Records from a data collection

· · · · ·

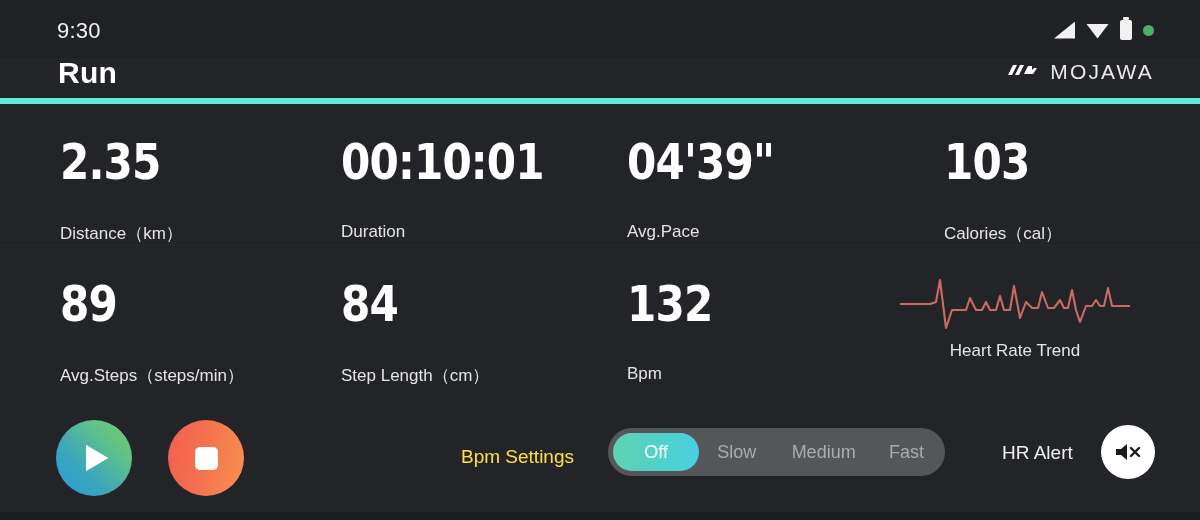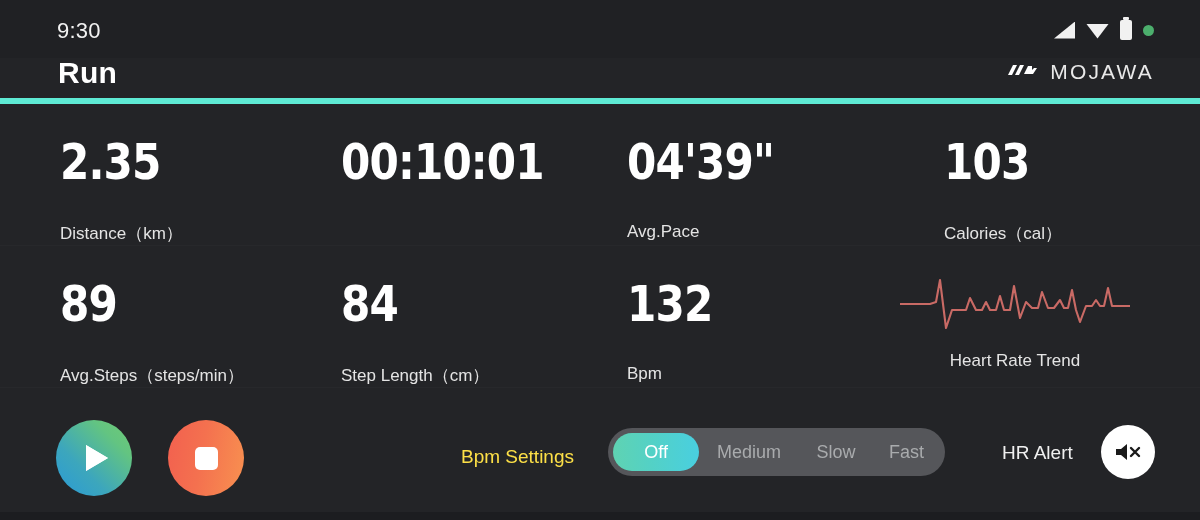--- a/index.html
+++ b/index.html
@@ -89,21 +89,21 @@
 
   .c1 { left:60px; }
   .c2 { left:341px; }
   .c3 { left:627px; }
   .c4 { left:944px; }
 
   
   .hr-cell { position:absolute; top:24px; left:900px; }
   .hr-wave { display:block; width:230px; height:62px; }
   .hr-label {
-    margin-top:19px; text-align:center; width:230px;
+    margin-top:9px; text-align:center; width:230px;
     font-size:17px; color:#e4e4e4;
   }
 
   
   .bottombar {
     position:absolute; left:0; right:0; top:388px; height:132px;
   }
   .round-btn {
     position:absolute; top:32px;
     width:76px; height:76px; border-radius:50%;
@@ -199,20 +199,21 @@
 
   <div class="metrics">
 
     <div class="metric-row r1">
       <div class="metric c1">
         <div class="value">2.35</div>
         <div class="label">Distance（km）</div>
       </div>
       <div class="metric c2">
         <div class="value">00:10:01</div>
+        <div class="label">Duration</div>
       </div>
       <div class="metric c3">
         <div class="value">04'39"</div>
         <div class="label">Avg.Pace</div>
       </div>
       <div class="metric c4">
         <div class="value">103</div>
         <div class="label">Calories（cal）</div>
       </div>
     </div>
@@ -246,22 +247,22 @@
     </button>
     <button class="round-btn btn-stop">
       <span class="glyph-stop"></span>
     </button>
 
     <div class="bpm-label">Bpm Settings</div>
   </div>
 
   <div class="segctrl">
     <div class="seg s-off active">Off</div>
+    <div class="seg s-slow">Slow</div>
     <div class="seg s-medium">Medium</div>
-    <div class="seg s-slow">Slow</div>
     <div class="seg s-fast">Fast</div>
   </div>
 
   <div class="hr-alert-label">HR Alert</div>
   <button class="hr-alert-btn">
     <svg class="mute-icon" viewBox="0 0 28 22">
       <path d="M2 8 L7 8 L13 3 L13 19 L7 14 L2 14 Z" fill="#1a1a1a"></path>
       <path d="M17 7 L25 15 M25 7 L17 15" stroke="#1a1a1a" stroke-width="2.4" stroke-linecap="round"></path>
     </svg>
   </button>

· · · · ·

* _WORK ITEM_:
Repeat the records above exactly, from the first line through the line containing "display:block; width:230px; height:62px;", and leave out the pictures.

* _WRITTEN SOLUTION_:
--- a/index.html
+++ b/index.html
@@ -89,21 +89,21 @@
 
   .c1 { left:60px; }
   .c2 { left:341px; }
   .c3 { left:627px; }
   .c4 { left:944px; }
 
   
   .hr-cell { position:absolute; top:24px; left:900px; }
   .hr-wave { display:block; width:230px; height:62px; }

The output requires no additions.